(DATA SUPPLIED Opens)
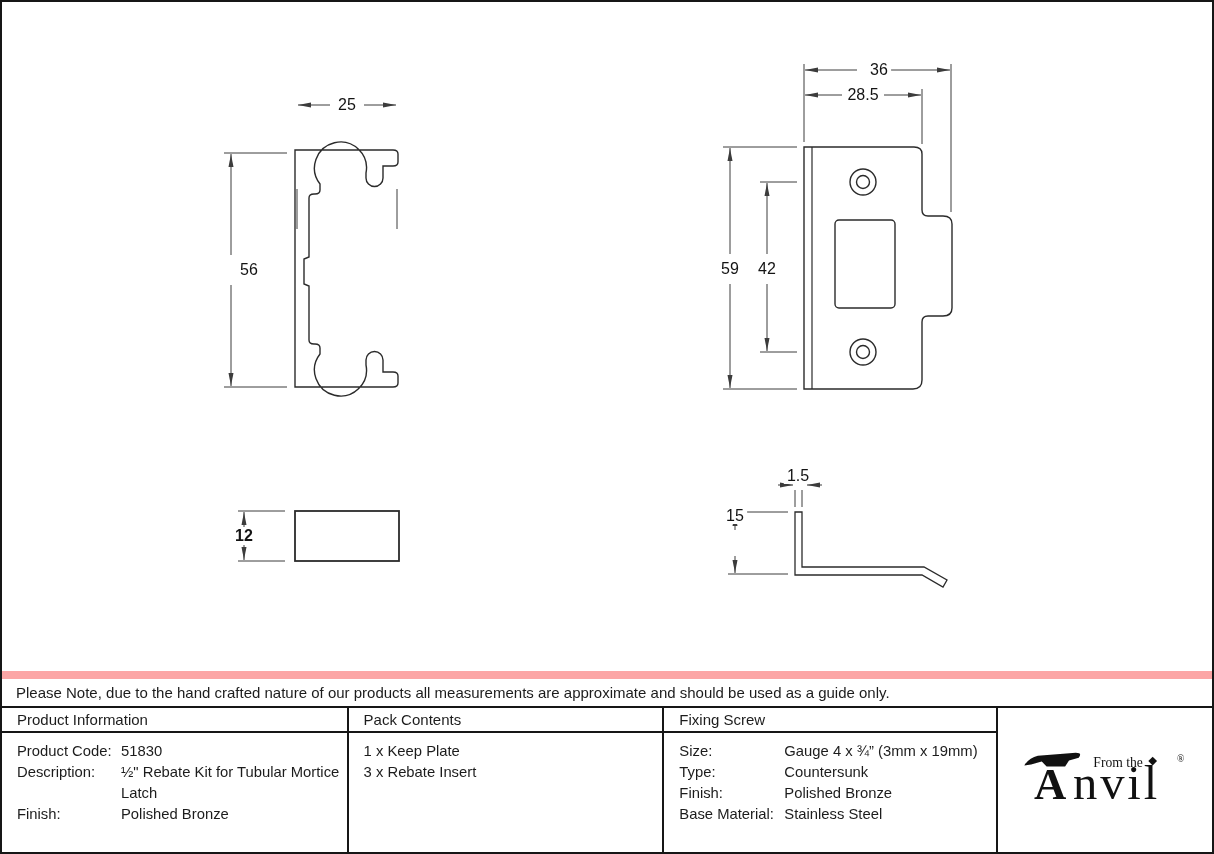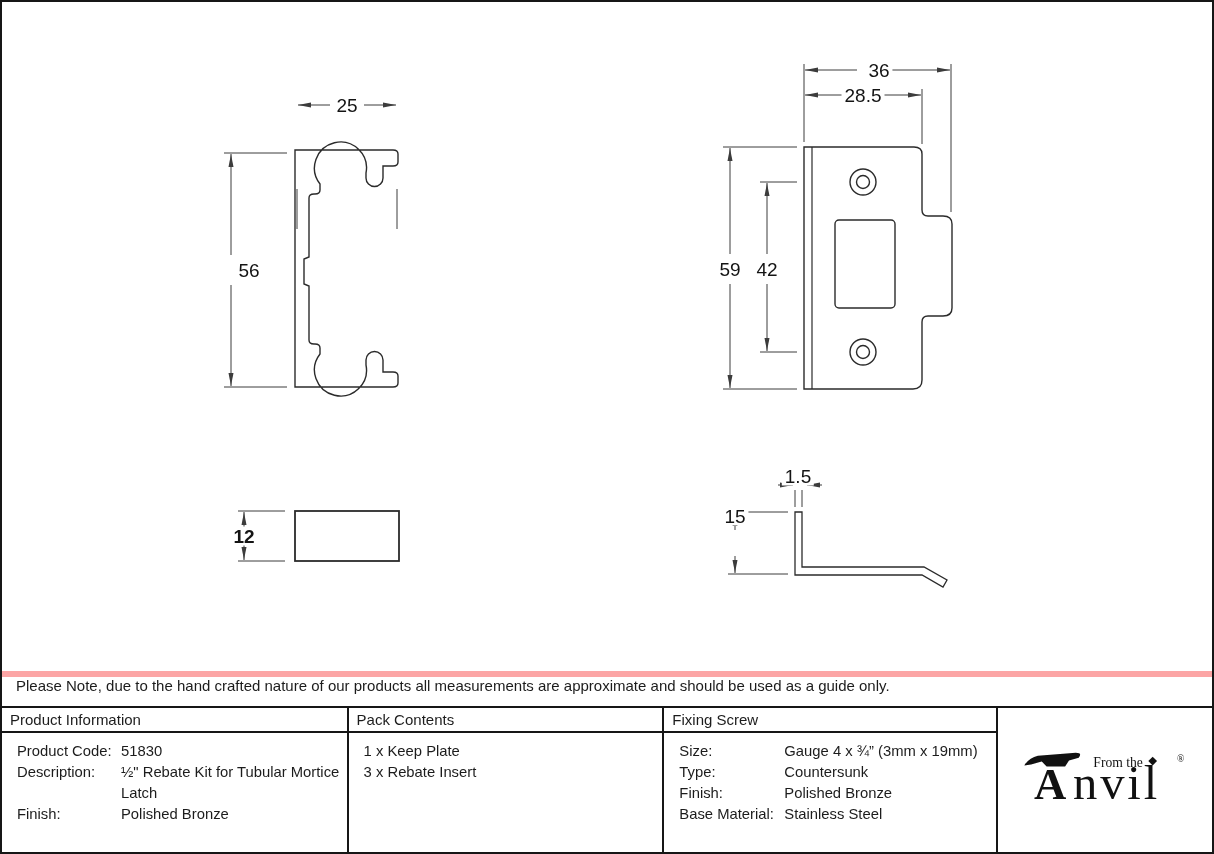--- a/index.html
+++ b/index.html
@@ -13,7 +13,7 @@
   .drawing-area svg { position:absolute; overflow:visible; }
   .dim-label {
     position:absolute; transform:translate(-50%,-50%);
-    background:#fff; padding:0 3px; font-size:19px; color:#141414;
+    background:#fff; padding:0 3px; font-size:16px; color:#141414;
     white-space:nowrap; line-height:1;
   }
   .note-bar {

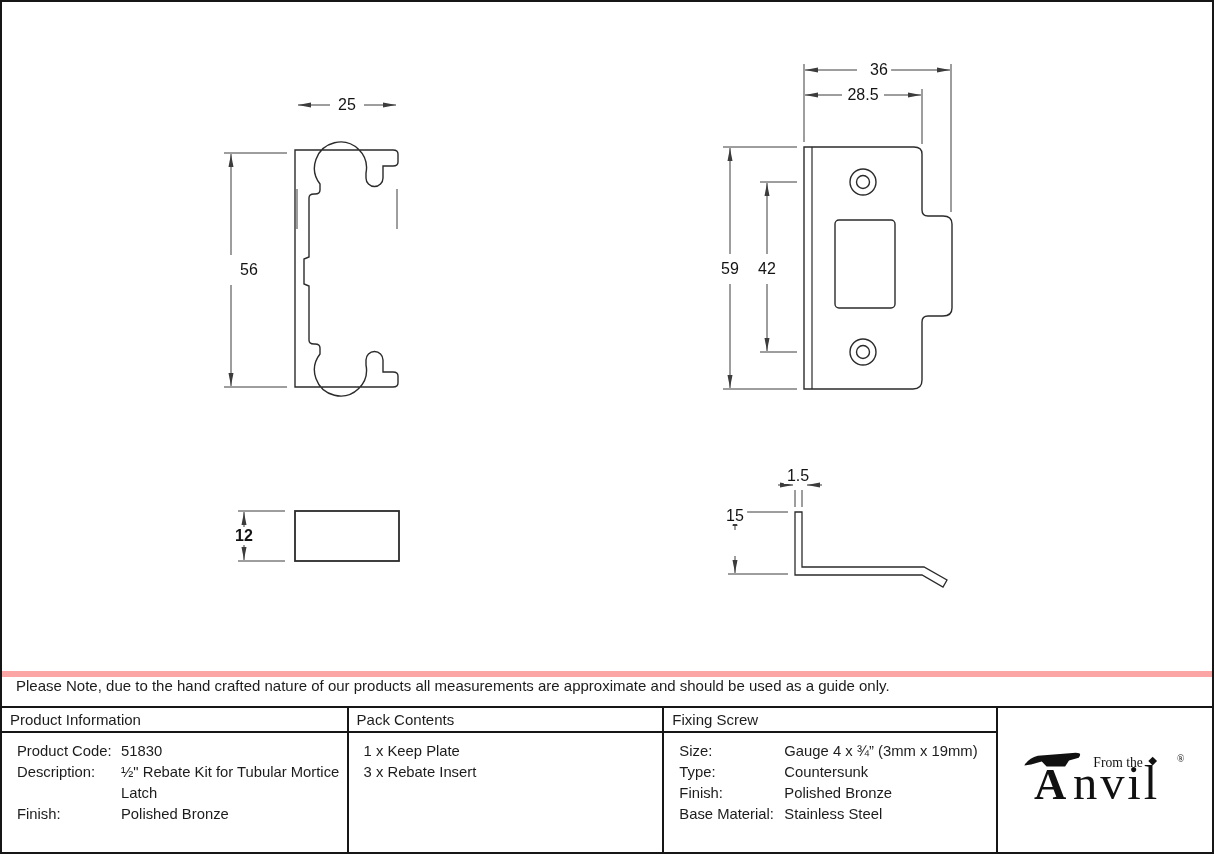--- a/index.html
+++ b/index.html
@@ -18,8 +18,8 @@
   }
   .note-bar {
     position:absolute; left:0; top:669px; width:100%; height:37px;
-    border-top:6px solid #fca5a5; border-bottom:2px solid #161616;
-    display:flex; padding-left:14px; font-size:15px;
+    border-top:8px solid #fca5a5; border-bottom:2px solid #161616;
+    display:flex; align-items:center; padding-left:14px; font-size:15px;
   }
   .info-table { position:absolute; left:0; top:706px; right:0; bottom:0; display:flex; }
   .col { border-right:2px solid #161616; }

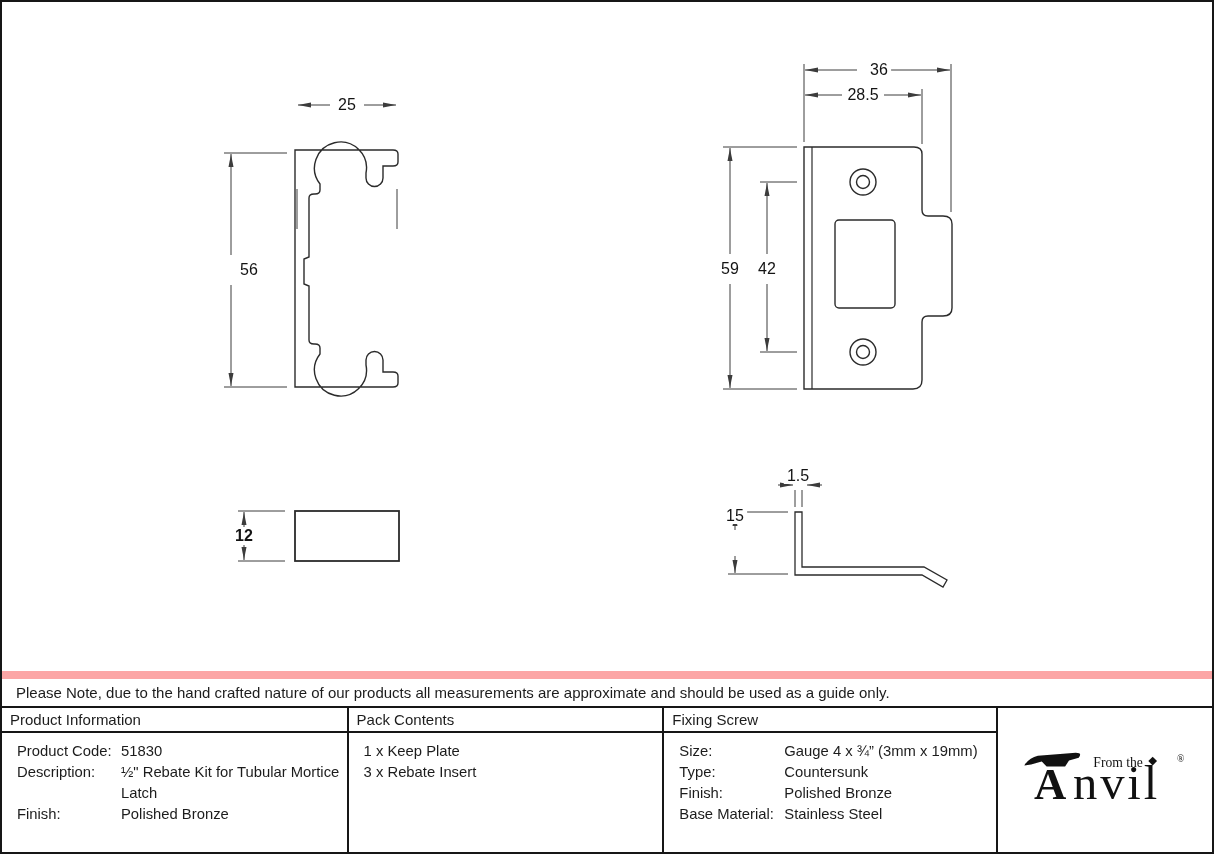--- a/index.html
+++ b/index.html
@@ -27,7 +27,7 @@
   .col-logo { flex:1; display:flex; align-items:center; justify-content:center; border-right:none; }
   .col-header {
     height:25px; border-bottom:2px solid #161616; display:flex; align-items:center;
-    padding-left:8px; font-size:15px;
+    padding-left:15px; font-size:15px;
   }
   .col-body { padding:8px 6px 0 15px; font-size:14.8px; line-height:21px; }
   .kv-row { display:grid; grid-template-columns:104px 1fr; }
(DATA SUPPLIED Closes)
(DATA SUPPLIED Opens)
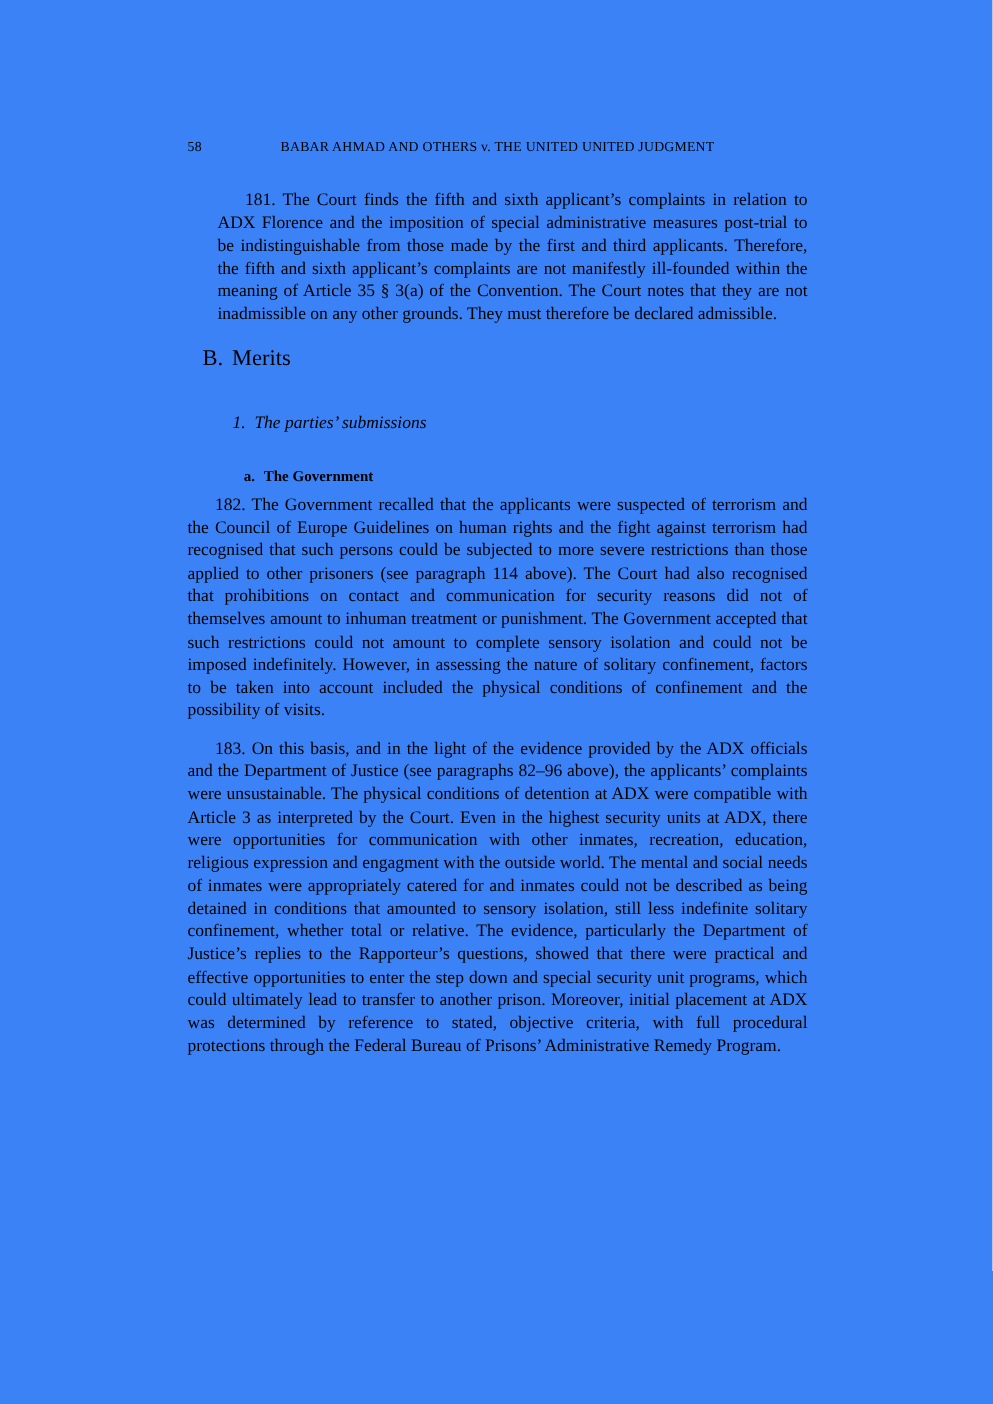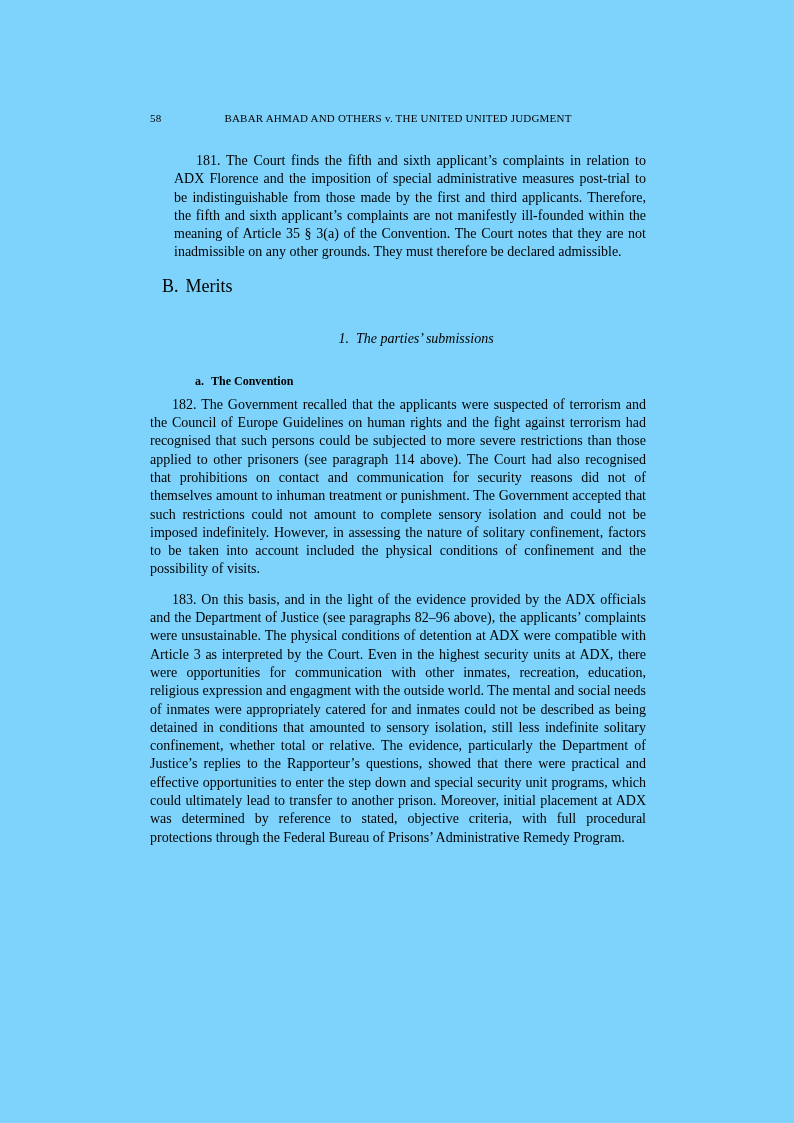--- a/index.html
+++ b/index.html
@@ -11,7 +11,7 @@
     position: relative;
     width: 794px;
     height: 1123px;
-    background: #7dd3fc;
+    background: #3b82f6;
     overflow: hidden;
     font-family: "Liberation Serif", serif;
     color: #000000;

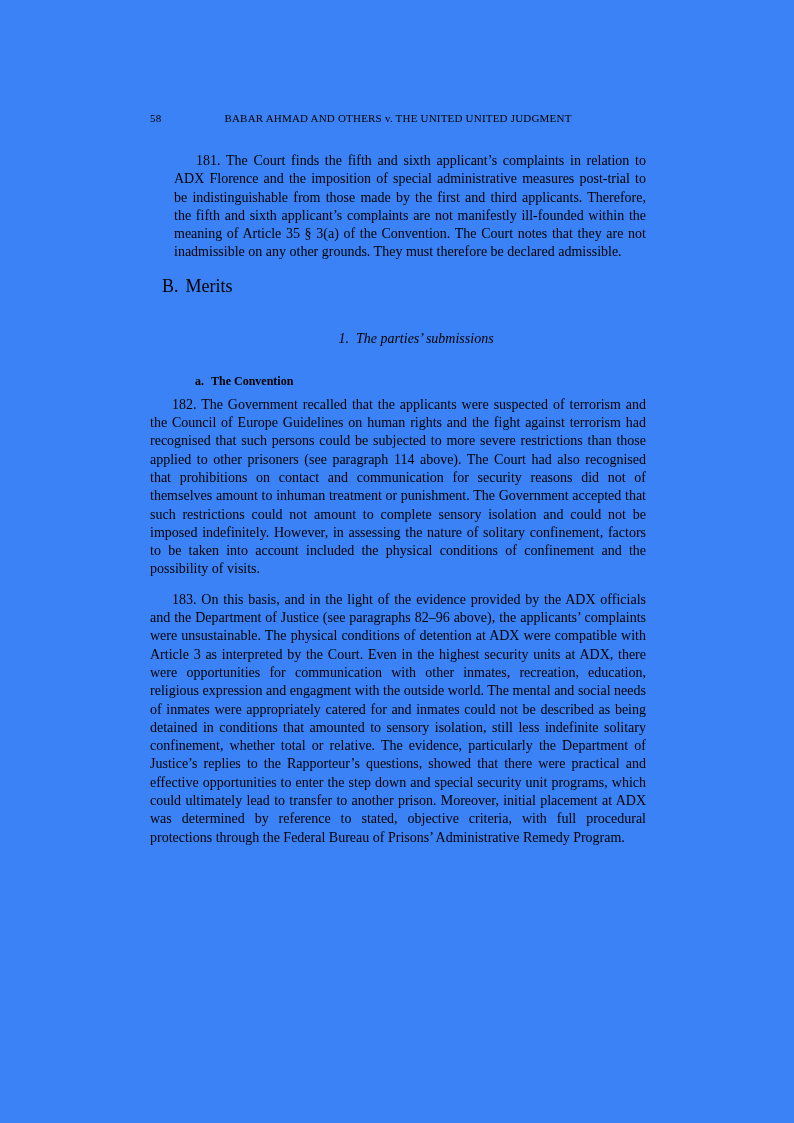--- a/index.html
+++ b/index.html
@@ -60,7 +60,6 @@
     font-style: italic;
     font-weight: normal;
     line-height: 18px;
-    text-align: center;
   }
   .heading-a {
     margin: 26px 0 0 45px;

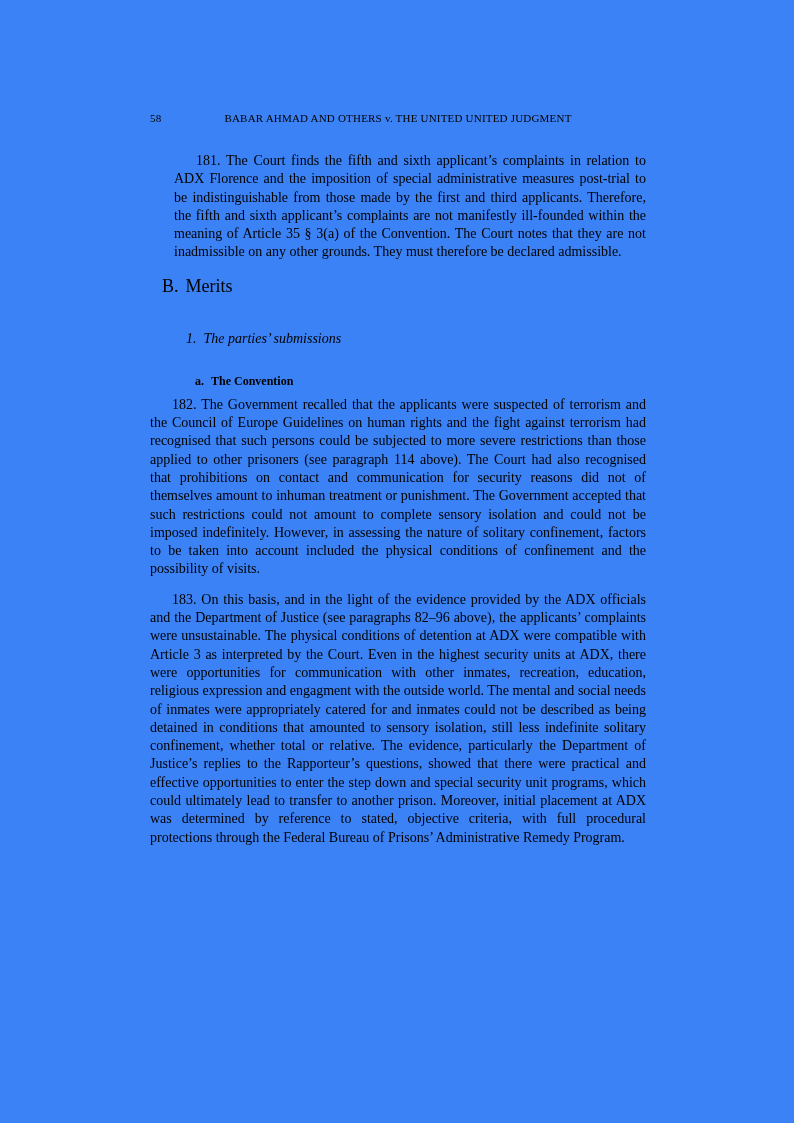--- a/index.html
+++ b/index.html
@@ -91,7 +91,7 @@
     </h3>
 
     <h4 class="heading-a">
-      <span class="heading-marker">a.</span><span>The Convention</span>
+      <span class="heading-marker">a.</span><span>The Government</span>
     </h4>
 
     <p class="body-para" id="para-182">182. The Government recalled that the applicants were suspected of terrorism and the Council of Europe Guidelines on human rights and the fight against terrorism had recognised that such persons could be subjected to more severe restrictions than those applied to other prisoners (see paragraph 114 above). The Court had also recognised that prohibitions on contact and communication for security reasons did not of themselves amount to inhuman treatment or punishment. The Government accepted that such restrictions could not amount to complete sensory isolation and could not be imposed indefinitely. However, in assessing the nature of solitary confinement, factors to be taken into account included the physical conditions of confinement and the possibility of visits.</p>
(DATA SUPPLIED Closes)
GOAL OF THE EXERCISE: Report every line of the records that contains the word "position".

ANSWER TO THE EXERCISE:
   .drawing-area svg { position:absolute; overflow:visible; }
     position:absolute; transform:translate(-50%,-50%);
     position:absolute; left:0; top:669px; width:100%; height:37px;
   .info-table { position:absolute; left:0; top:706px; right:0; bottom:0; display:flex; }
     position: relative;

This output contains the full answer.